▶ SUPPLIED MATERIAL
▼
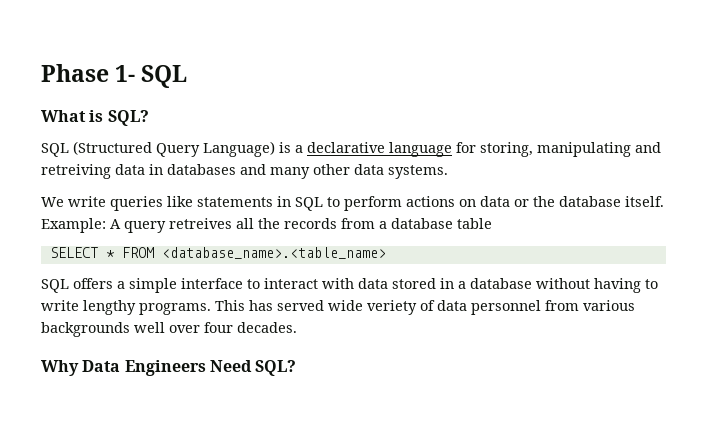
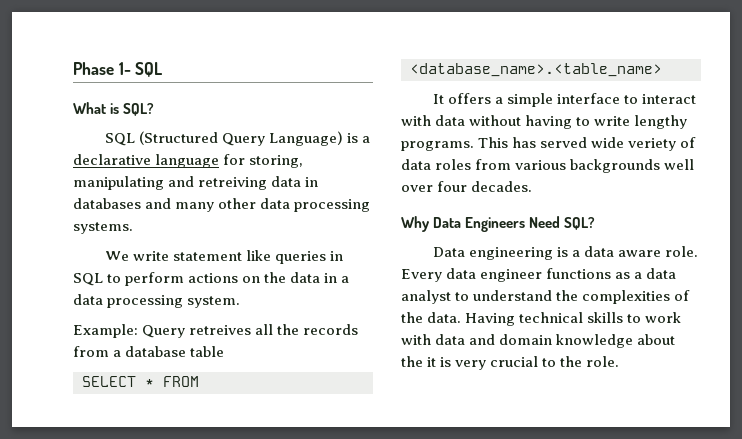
- SQL (Structured Query Language) is a declarative language for storing, manipulating and retreiving data in databases and many other data systems.
+ SQL (Structured Query Language) is a declarative language for storing, manipulating and retreiving data in databases and many other data processing systems.
- We write queries like statements in SQL to perform actions on data or the database itself. Example: A query retreives all the records from a database table
+ We write statement like queries in SQL to perform actions on the data in a data processing system.
+ Example: Query retreives all the records from a database table
- SQL offers a simple interface to interact with data stored in a database without having to write lengthy programs.
+ It offers a simple interface to interact with data without having to write lengthy programs.
- This has served wide veriety of data personnel from various backgrounds well over four decades.
+ This has served wide veriety of data roles from various backgrounds well over four decades.
+ Data engineering is a data aware role. Every data engineer functions as a data analyst to understand the complexities of the data. Having technical skills to work with data and domain knowledge about the it is very crucial to the role.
▲
▶ PROBLEM DESCRIPTION
Your reply should restate the data above word for word and contain no pictures.

▶ OUTPUT FOR THIS TASK
- SQL (Structured Query Language) is a declarative language for storing, manipulating and retreiving data in databases and many other data systems.
+ SQL (Structured Query Language) is a declarative language for storing, manipulating and retreiving data in databases and many other data processing systems.
- We write queries like statements in SQL to perform actions on data or the database itself. Example: A query retreives all the records from a database table
+ We write statement like queries in SQL to perform actions on the data in a data processing system.
+ Example: Query retreives all the records from a database table
- SQL offers a simple interface to interact with data stored in a database without having to write lengthy programs.
+ It offers a simple interface to interact with data without having to write lengthy programs.
- This has served wide veriety of data personnel from various backgrounds well over four decades.
+ This has served wide veriety of data roles from various backgrounds well over four decades.
+ Data engineering is a data aware role. Every data engineer functions as a data analyst to understand the complexities of the data. Having technical skills to work with data and domain knowledge about the it is very crucial to the role.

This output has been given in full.